Leaving every picture out, repeat all of the entries below exactly.

Web page edit records
|---|
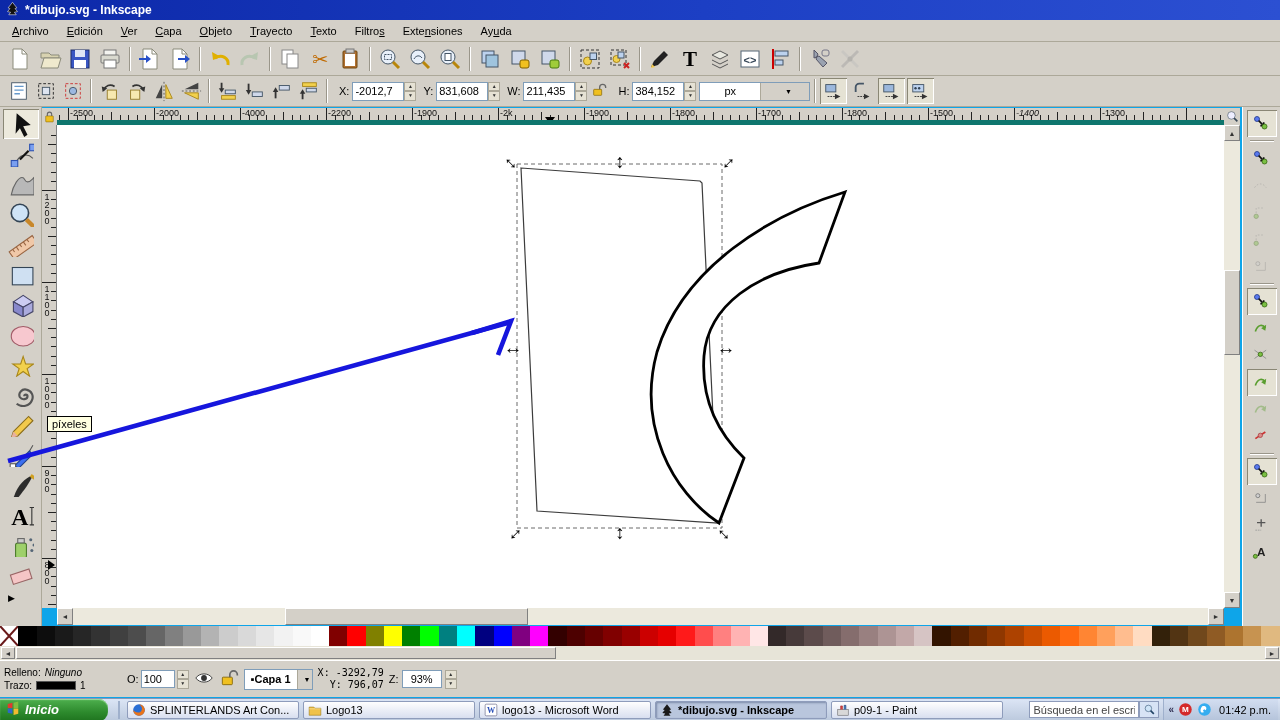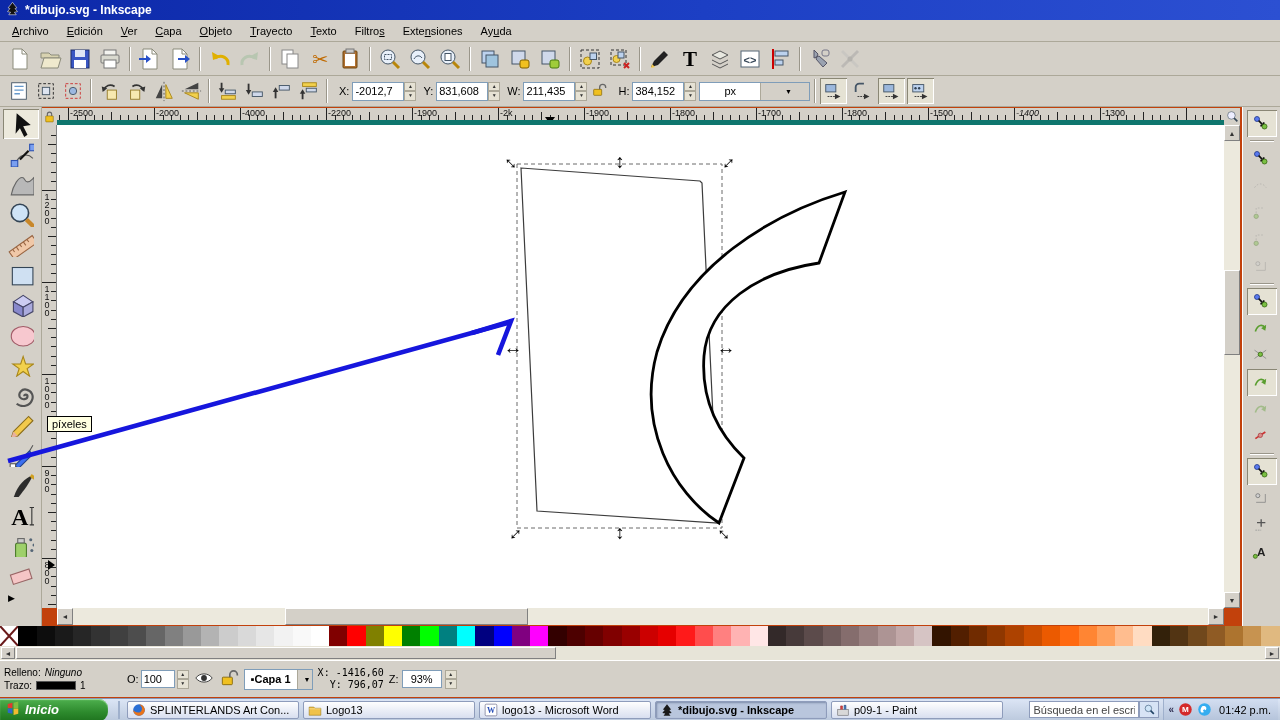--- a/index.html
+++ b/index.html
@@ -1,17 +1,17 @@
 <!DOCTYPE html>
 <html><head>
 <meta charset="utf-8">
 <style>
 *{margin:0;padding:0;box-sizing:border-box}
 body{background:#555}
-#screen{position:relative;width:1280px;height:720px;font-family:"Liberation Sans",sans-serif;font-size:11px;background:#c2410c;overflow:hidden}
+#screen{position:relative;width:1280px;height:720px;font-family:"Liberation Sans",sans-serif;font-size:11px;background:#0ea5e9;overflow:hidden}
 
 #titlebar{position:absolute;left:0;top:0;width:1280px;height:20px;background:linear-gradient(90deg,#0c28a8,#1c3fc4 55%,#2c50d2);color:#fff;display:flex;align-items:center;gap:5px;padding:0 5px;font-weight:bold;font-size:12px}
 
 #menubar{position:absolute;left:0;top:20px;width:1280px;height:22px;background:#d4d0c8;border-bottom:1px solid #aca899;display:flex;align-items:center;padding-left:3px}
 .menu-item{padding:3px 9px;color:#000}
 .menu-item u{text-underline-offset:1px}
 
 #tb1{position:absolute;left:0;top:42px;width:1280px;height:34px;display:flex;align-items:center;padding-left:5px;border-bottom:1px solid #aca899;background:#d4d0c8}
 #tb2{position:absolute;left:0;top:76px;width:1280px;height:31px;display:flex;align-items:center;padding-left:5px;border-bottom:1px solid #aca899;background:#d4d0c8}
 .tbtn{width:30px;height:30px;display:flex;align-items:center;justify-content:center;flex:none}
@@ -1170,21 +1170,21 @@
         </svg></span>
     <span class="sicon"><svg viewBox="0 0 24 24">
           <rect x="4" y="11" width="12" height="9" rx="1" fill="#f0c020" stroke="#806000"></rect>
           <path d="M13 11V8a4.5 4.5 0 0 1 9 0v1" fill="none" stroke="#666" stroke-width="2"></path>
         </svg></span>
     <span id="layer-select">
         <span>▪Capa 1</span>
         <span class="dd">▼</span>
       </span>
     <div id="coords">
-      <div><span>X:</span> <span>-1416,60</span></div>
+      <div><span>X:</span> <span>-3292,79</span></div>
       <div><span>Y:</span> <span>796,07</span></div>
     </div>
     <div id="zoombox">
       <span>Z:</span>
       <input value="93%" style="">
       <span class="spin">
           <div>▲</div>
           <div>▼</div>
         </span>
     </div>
|---|
Response to the task »
--- a/index.html
+++ b/index.html
@@ -1,17 +1,17 @@
 <!DOCTYPE html>
 <html><head>
 <meta charset="utf-8">
 <style>
 *{margin:0;padding:0;box-sizing:border-box}
 body{background:#555}
-#screen{position:relative;width:1280px;height:720px;font-family:"Liberation Sans",sans-serif;font-size:11px;background:#c2410c;overflow:hidden}
+#screen{position:relative;width:1280px;height:720px;font-family:"Liberation Sans",sans-serif;font-size:11px;background:#0ea5e9;overflow:hidden}
 
 #titlebar{position:absolute;left:0;top:0;width:1280px;height:20px;background:linear-gradient(90deg,#0c28a8,#1c3fc4 55%,#2c50d2);color:#fff;display:flex;align-items:center;gap:5px;padding:0 5px;font-weight:bold;font-size:12px}
 
 #menubar{position:absolute;left:0;top:20px;width:1280px;height:22px;background:#d4d0c8;border-bottom:1px solid #aca899;display:flex;align-items:center;padding-left:3px}
 .menu-item{padding:3px 9px;color:#000}
 .menu-item u{text-underline-offset:1px}
 
 #tb1{position:absolute;left:0;top:42px;width:1280px;height:34px;display:flex;align-items:center;padding-left:5px;border-bottom:1px solid #aca899;background:#d4d0c8}
 #tb2{position:absolute;left:0;top:76px;width:1280px;height:31px;display:flex;align-items:center;padding-left:5px;border-bottom:1px solid #aca899;background:#d4d0c8}
 .tbtn{width:30px;height:30px;display:flex;align-items:center;justify-content:center;flex:none}
@@ -1170,21 +1170,21 @@
         </svg></span>
     <span class="sicon"><svg viewBox="0 0 24 24">
           <rect x="4" y="11" width="12" height="9" rx="1" fill="#f0c020" stroke="#806000"></rect>
           <path d="M13 11V8a4.5 4.5 0 0 1 9 0v1" fill="none" stroke="#666" stroke-width="2"></path>
         </svg></span>
     <span id="layer-select">
         <span>▪Capa 1</span>
         <span class="dd">▼</span>
       </span>
     <div id="coords">
-      <div><span>X:</span> <span>-1416,60</span></div>
+      <div><span>X:</span> <span>-3292,79</span></div>
       <div><span>Y:</span> <span>796,07</span></div>
     </div>
     <div id="zoombox">
       <span>Z:</span>
       <input value="93%" style="">
       <span class="spin">
           <div>▲</div>
           <div>▼</div>
         </span>
     </div>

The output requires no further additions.